Uluslararası, Türkiye-Mısır İlişkileri Sempozyumu Bildirileri
Prof. Dr. İrfan Ünver Nasrattınoğlu, merkezi Ankara’da bulunan Halk Kültürü Araştırmaları Kurumunun Genel Başkanı, Araştırmacı yazar.İrfan Ünver Nasrattınoğlu’nun yayına hazırladığı: Uluslar arası Türkiye-Mısır İlişkileri Sempozyumu Bildirileri 114 sayfayla kitaplaştırılmış. Geçtiğimiz yıllardan birinde gerçekleştirilen Sempozyum kitabı, Halk Kültürü Araştırmaları Kurumunun yayınları arasında Günyüzü görmüş.
Sunuş, İrfan Ünver Nasrattınoğlu’na ait. Buranın bir yerinde, Mısırlı bilim adamlarıyla doğrudan ilişki kurularak, geniş kapsamlı bir düzenleme yapmanın yararlı olacağı düşüncesinden hareketle gerçekleştirilen sempozyumdan sözediliyor.
Bildirileriyle katılanların bazılarının isimlerinden sözedelim burada:
Ali Baykan, Ayten Sürür, B.Uyar Akalın, Harid Fedai, İbrahim Kunt, M. Sabri Koz, Nurşen Dinç, Sevim Selamet, Sinem Özdemir, Turgut Tuna vd.
Bazı bildirilerden, bildiri sahipleri itibariyle, aldığımız cümleler şöyle sıralanmakta efendim: 1.Türk Edebiyatında özellikle 1930–1950 yılları arasında ortaya konan eserlerin yazarlarının öncülerinden biri olan Sadri Erten ve Sabahattin Ali de aynı yöntemi uygulayan yazarlarımızdandır (Ali Baykan, Sayfa:13)

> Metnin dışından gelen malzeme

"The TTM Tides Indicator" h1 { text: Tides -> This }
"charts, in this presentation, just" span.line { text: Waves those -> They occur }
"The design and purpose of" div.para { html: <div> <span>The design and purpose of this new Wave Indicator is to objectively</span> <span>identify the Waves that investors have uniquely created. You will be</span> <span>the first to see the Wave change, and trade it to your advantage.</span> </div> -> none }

2.Osmanlı Devleti’nin Ürdün, Irak, Suudi Arabistan gibi eyaletlerini kaybettiği dağılma döneminde, Mısır da büyük mali sıkıntıların önemli etkisiyle İngilizlerin kontrolü altına girmiştir. 1883’te İngiltere, gerekli gördüğü sadece Mısır’da kalacağını ilan etmiştir (Dr. Dilek Yiğit Yüksel, Sayfa:37)

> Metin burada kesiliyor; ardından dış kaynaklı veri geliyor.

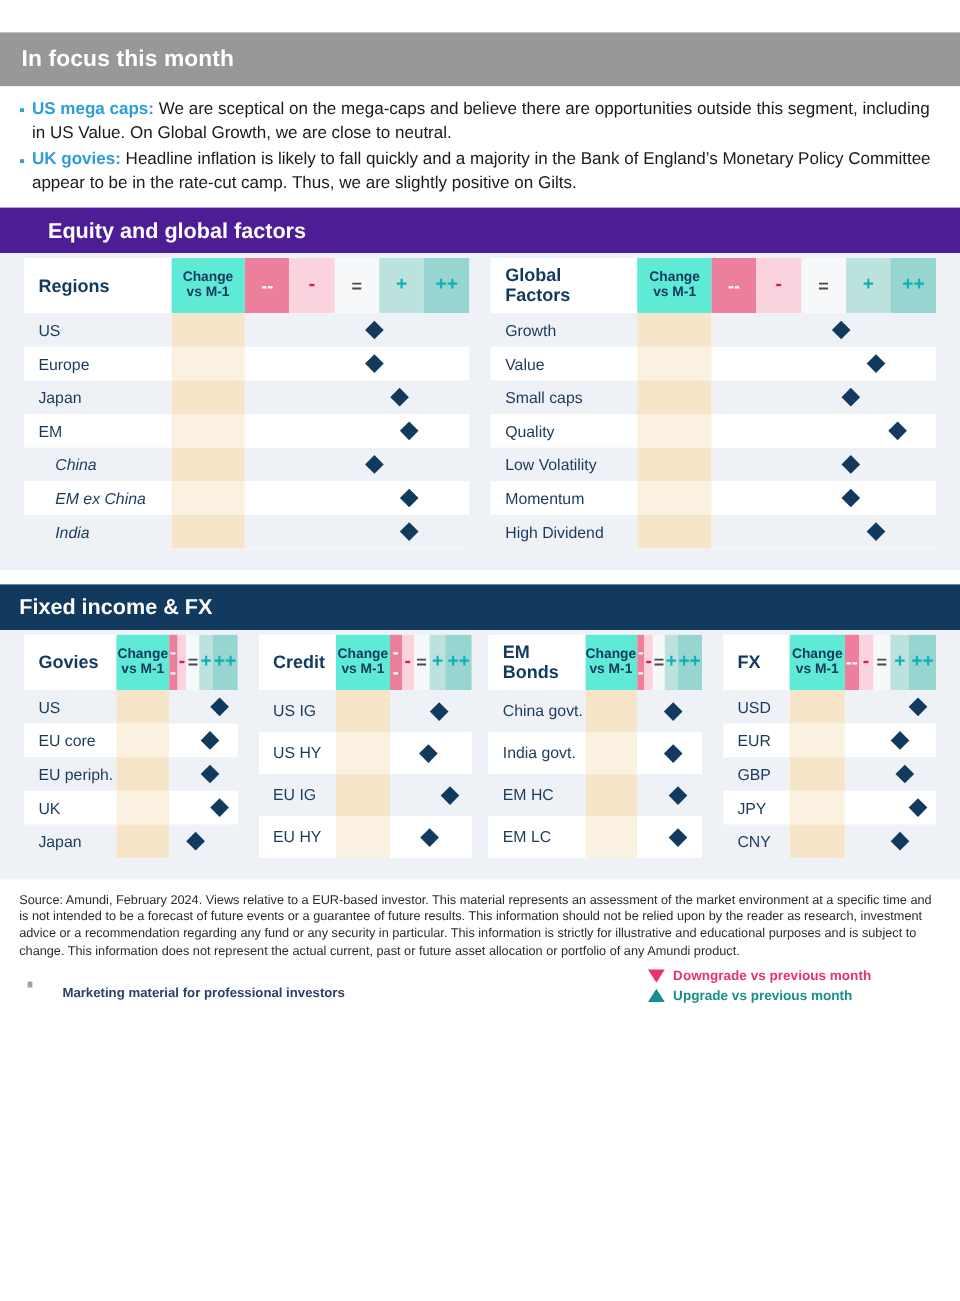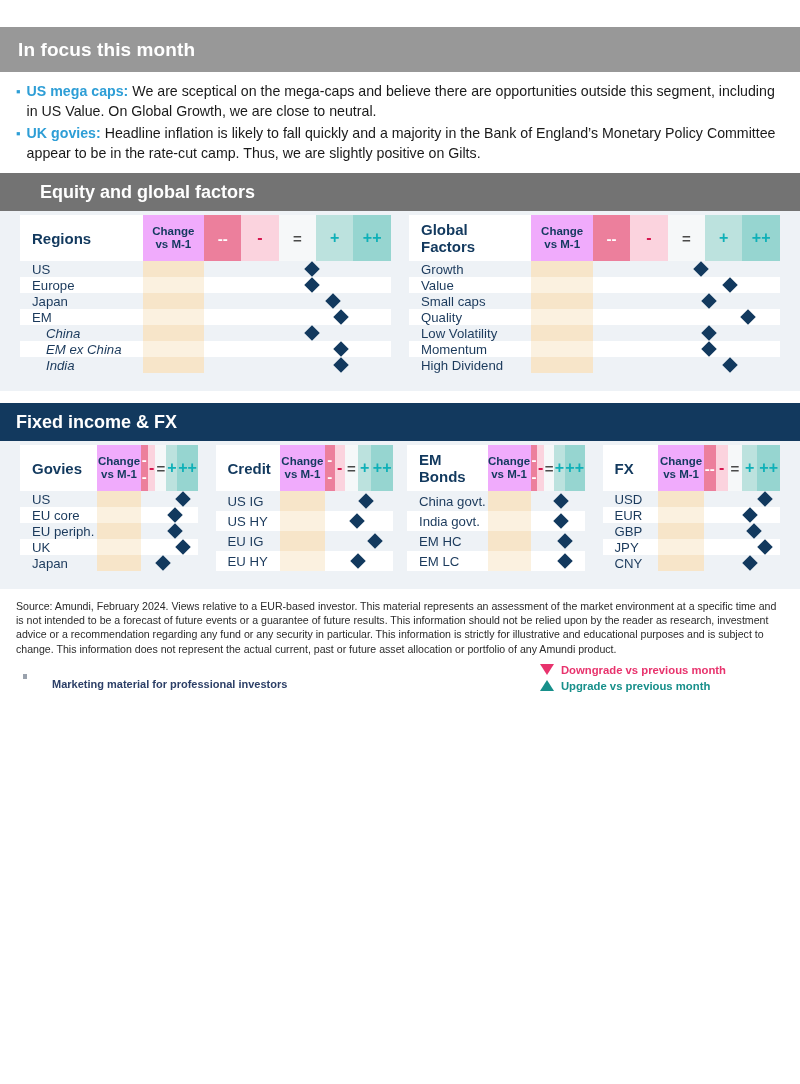"Equity and global factors" .sec-head.blue { background: #737373 -> #4c1d95 }
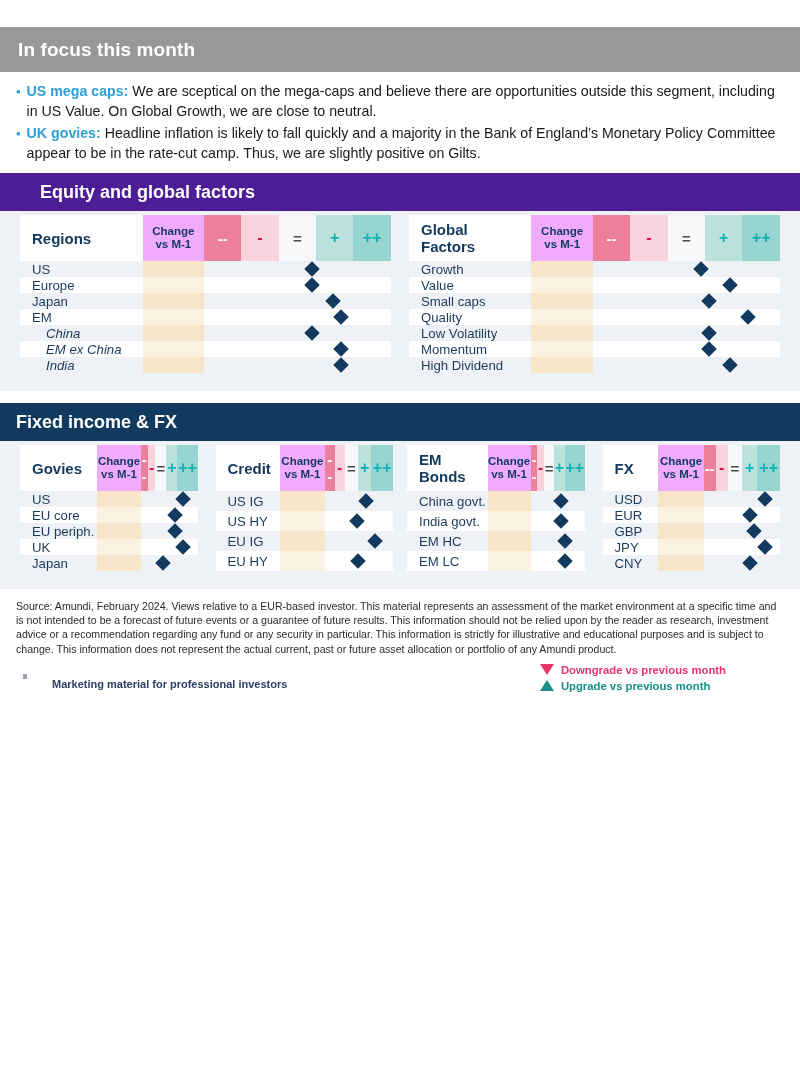"Change" .th-chg { background: #f0abfc -> #5eead4 }
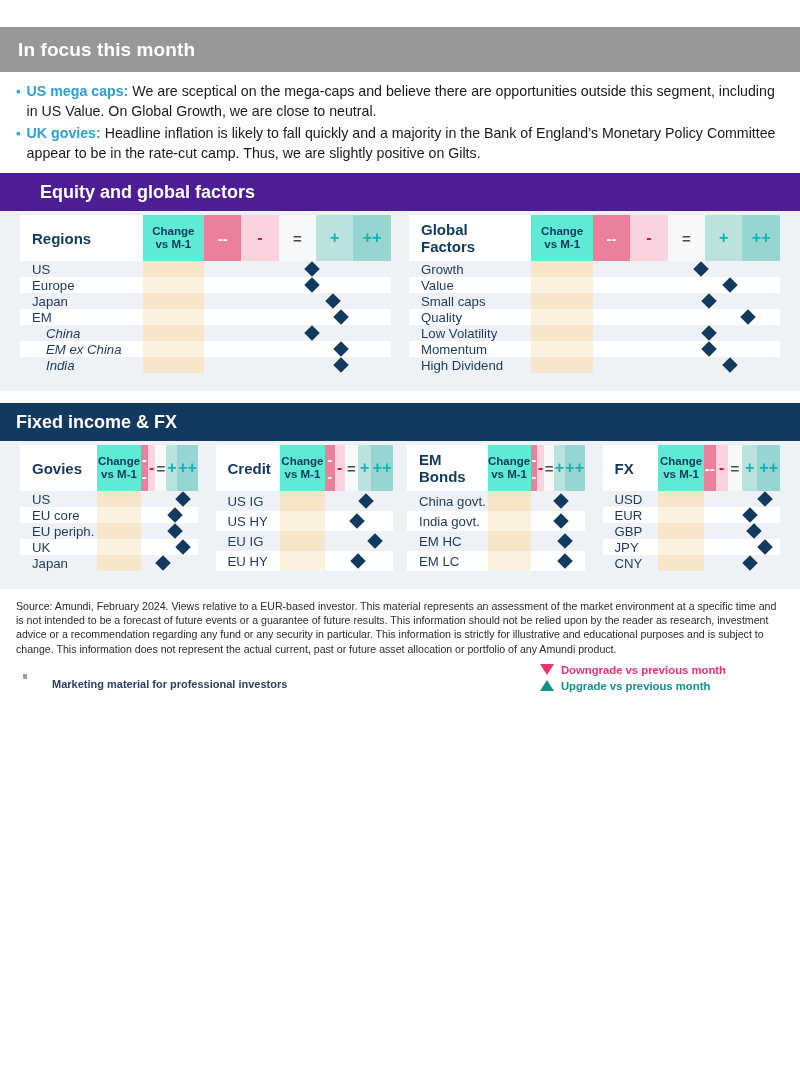"US" .tbl tbody tr { height: 16px -> 28px }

3.Yaşadığımız dünya üzerinde her şeyin bir manası, her bir nesne, hadise, davranış ve ifadenin taşıdığı bir mesaj, hatırlattığı bir sembol, zihinde canlandırdığı bir imaj vardır. (Yrd. Doç.Dr. Hülya Aşkın Balcı, Sayfa:51)

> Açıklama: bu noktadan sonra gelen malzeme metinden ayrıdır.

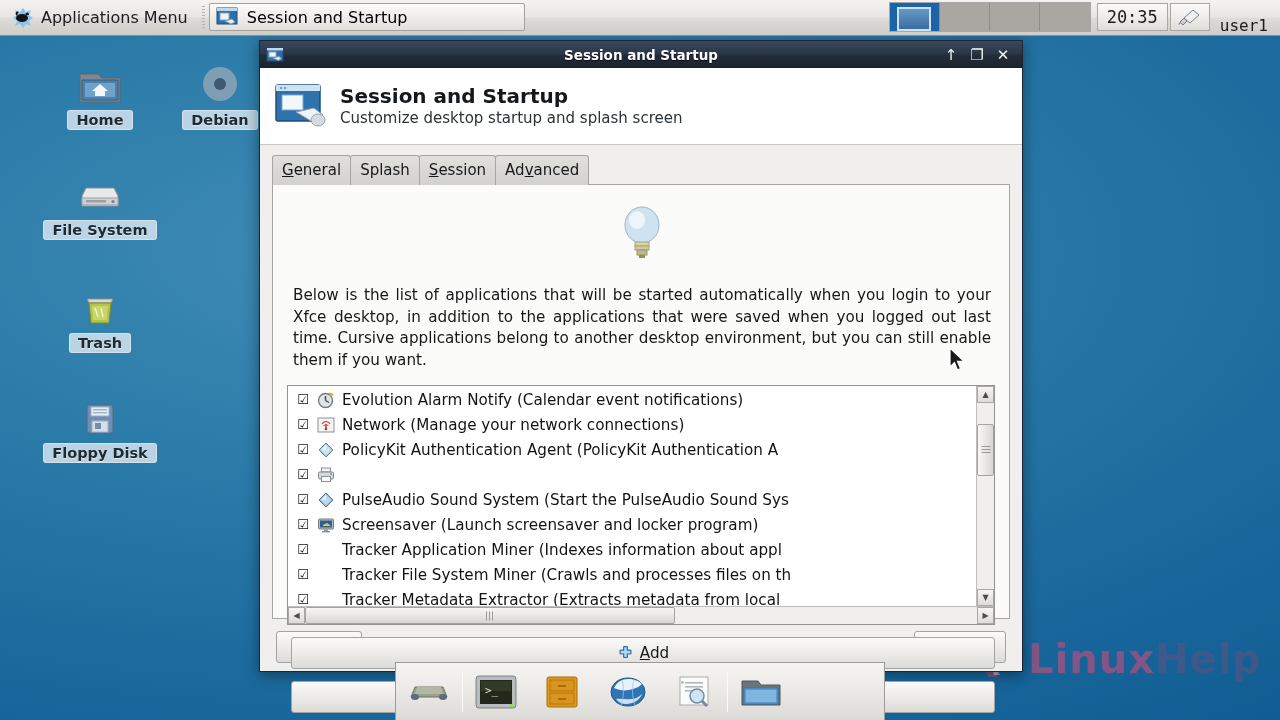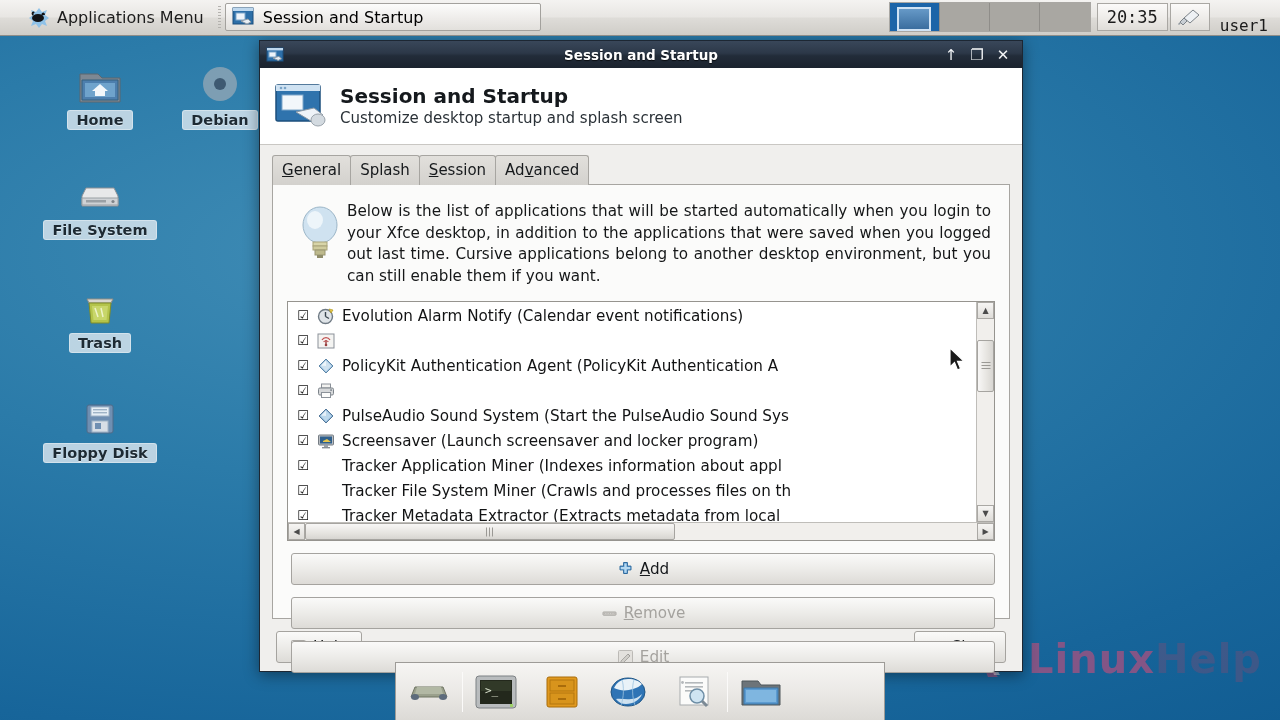"Applications Menu" #top-panel { padding-left: 16px -> none }
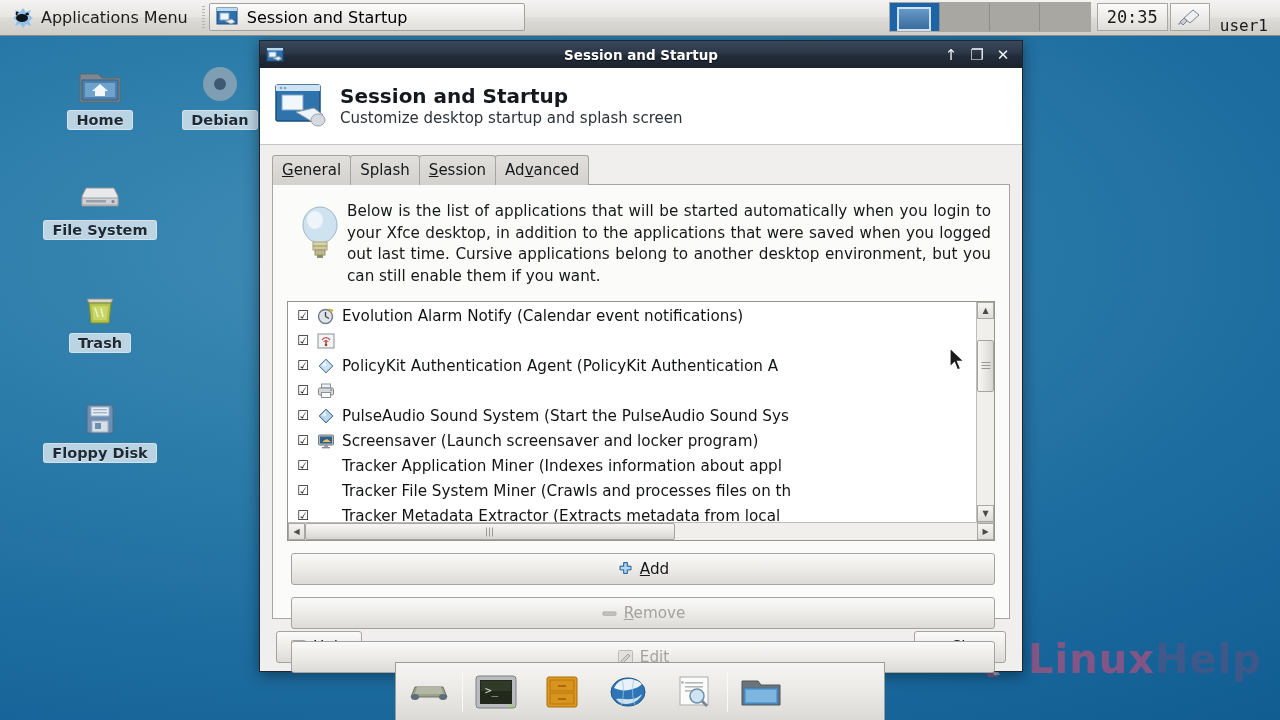"Below is the list of" #info-row { align-items: flex-start -> center; flex-direction: none -> column; gap: 0 -> 20px }
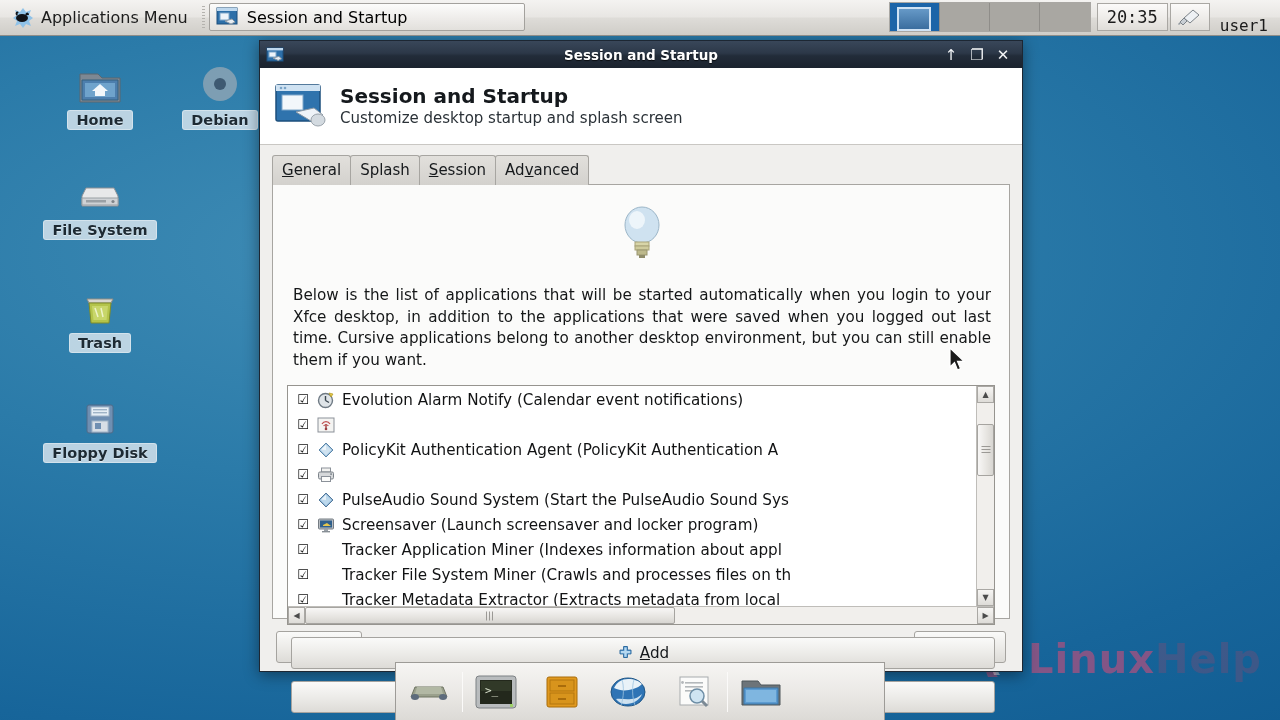"Network (Manage your network" span { html: none -> <span>Network (Manage your network connections)</span> }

4.Divan Edebiyatında bulunan mazumelerde yapılan en önemli sanatlardan biri de tarih düşürme sanatıdır. Muamma ve lugaz gibi türlere kısmen yakınlığı olan düşürme sanatı üzerinde Türkler, İranlı ve Araplardan daha başarılı olmuşlardır. Bu konuda onlardan daha çok manzume örnekleri vermişlerdir (İbrahim Kunt, Sayfa:63)
5.Mısır mitolojisinde Nut gökyüzü tanrısı her sabah güneşi, her akşam yıldızları doğurur. Nut tasvirlerinde elleriyle dünyayı kaplar. Vücudunda yıldızlar, ay ve güneş resmi yer alır. Nut tanrıların doğuran büyük hanım iki ülkenin kraliçesidir (Mehmet Naci Önal, Sayfa: 72)
6.Naponyon Bonapart’ın Mısır’ı işgal etmesi, gerek Osmanlı, gerekse Avrupa tarihi açısından dikkate değer özellikler taşımaktadır. Osmanlı Devleti, Fransa, İngiltere ve Rusya ilişkileri de bu işgal ve devamında yaşananlar bakımından ilginç gelişmeler göstermiştir (M.Sabri Koz, Sayfa 79)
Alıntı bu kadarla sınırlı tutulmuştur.